◆ Work to complete: Scan the material for the word "hidden" and return every matching line.

◆ Records supplied:
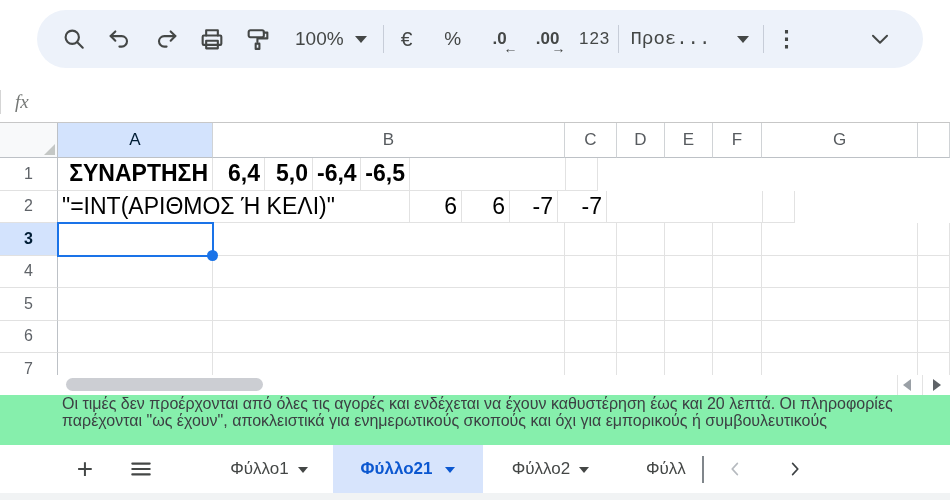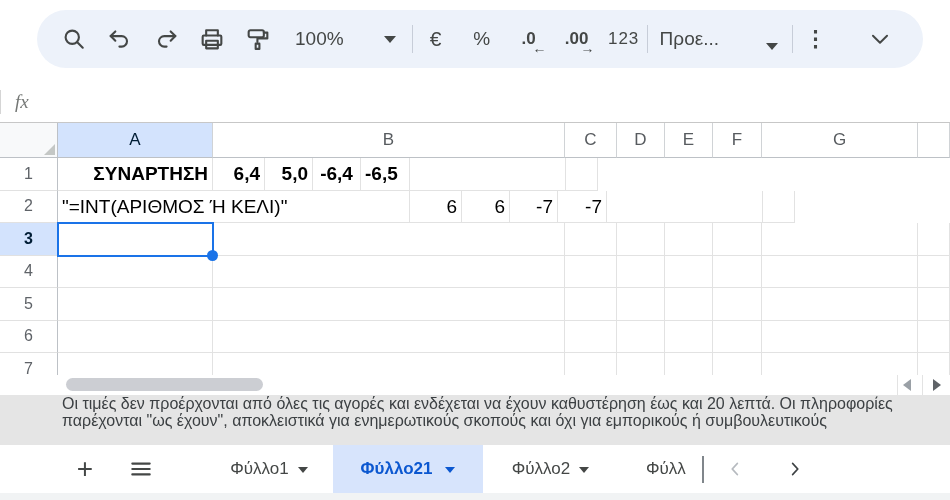--- a/index.html
+++ b/index.html
@@ -17,7 +17,7 @@
   .tb-btn { width:46px; height:46px; display:flex; align-items:center; justify-content:center; flex:none; cursor:pointer; }
   .tb-txt { font-size:19px; color:#444746; }
   .tb-divider { width:1px; height:28px; background:#c7cdd8; flex:none; }
-  .zoom-ctl { display:flex; align-items:center; gap:40px; margin:0 10px 0 8px; padding:0 6px; cursor:pointer; }
+  .zoom-ctl { display:flex; align-items:center; gap:11px; margin:0 10px 0 8px; padding:0 6px; cursor:pointer; }
   .font-ctl { display:flex; align-items:flex-end; justify-content:space-between; width:118px; margin:0 14px 0 12px; cursor:pointer; }
   .caret { width:0; height:0; border-left:6px solid transparent; border-right:6px solid transparent; border-top:7px solid #444746; }
   .euro { font-size:21px; }

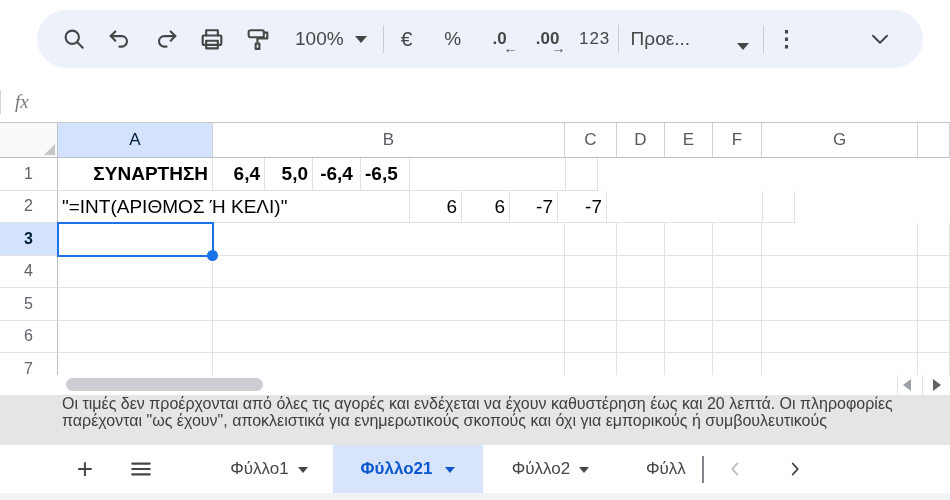--- a/index.html
+++ b/index.html
@@ -18,7 +18,7 @@
   .tb-txt { font-size:19px; color:#444746; }
   .tb-divider { width:1px; height:28px; background:#c7cdd8; flex:none; }
   .zoom-ctl { display:flex; align-items:center; gap:11px; margin:0 10px 0 8px; padding:0 6px; cursor:pointer; }
-  .font-ctl { display:flex; align-items:flex-end; justify-content:space-between; width:118px; margin:0 14px 0 12px; cursor:pointer; }
+  .font-ctl { display:flex; align-items:center; justify-content:space-between; width:118px; margin:0 14px 0 12px; cursor:pointer;font-family:Liberation Mono, monospace; }
   .caret { width:0; height:0; border-left:6px solid transparent; border-right:6px solid transparent; border-top:7px solid #444746; }
   .euro { font-size:21px; }
   .pct { font-size:19px; }

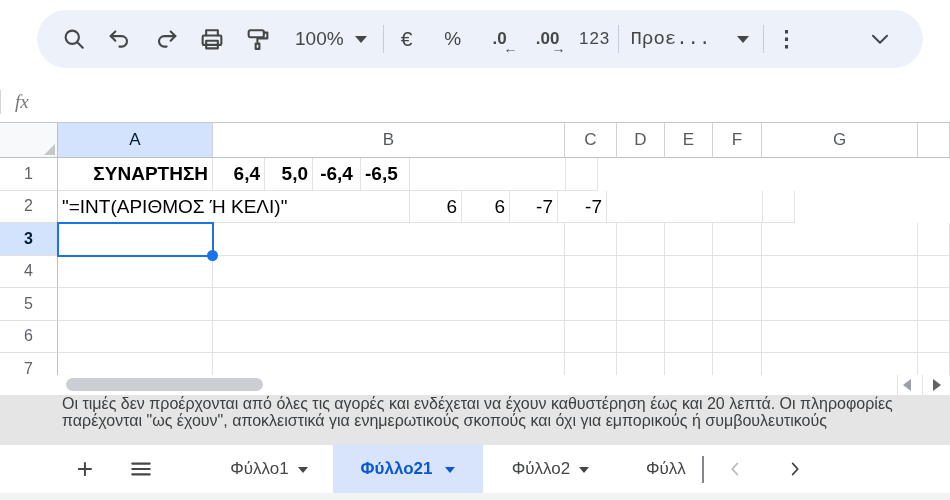--- a/index.html
+++ b/index.html
@@ -62,7 +62,7 @@
   .row-header.sel { background:#d3e3fd; color:#001d35; font-weight:700; }
   .cell {
     height:32.5px; flex:none; border-right:1px solid #e2e2e2; border-bottom:1px solid #e2e2e2;
-    font-size:19px; color:#000; line-height:31px; padding:0 4px; white-space:nowrap; overflow:hidden; cursor:cell;
+    font-size:23px; color:#000; line-height:31px; padding:0 4px; white-space:nowrap; overflow:hidden; cursor:cell;
   }
   .cell.bold { font-weight:700; }
   .sel-box { position:absolute; border:2px solid #1a73e8; pointer-events:none; }

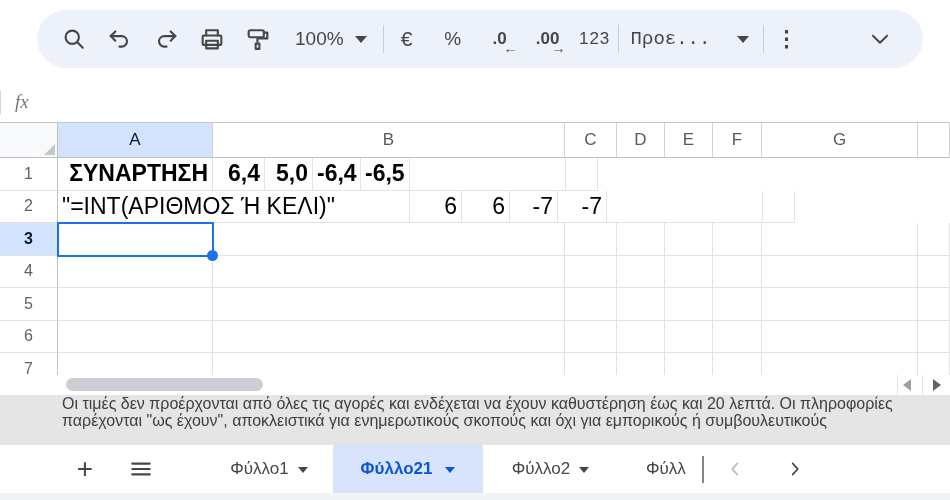--- a/index.html
+++ b/index.html
@@ -203,7 +203,7 @@
         <div class="cell bold" style="width: 52px; text-align: right;">6,4</div>
         <div class="cell bold" style="width: 48px; text-align: right;">5,0</div>
         <div class="cell bold" style="width: 48px; text-align: center;">-6,4</div>
-        <div class="cell bold" style="width: 49px; text-align: left;">-6,5</div>
+        <div class="cell bold" style="width: 49px; text-align: right;">-6,5</div>
         <div class="cell" style="width: 156px; text-align: left;"></div>
         <div class="cell" style="width: 32px; text-align: left;"></div>
       </div>

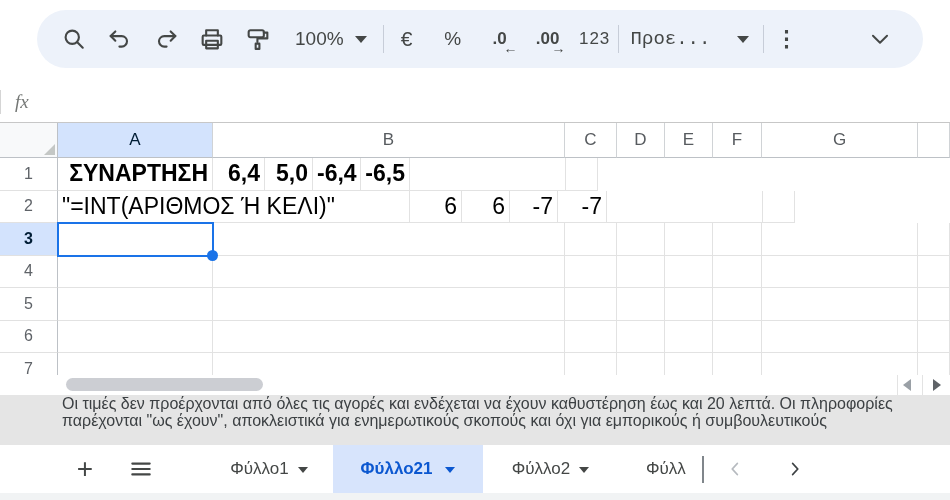--- a/index.html
+++ b/index.html
@@ -76,7 +76,7 @@
   .scroll-arrow.right { left:933px; border-top:6px solid transparent; border-bottom:6px solid transparent; border-left:8px solid #5f6368; }
   
   .disclaimer {
-    position:absolute; top:395px; left:0; width:950px; height:50px; background:#e5e5e5;
+    position:absolute; top:395px; left:0; width:950px; height:50px; background:#86efac;
     padding:1px 0 0 62px; font-size:16px; line-height:16.5px; color:#3c4043; overflow:hidden;
   }
   .disc-line { white-space:nowrap; overflow:hidden; }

◆ Reply to the exercise:
-    font-size:19px; color:#000; line-height:31px; padding:0 4px; white-space:nowrap; overflow:hidden; cursor:cell;
+    font-size:23px; color:#000; line-height:31px; padding:0 4px; white-space:nowrap; overflow:hidden; cursor:cell;
     padding:1px 0 0 62px; font-size:16px; line-height:16.5px; color:#3c4043; overflow:hidden;
   .disc-line { white-space:nowrap; overflow:hidden; }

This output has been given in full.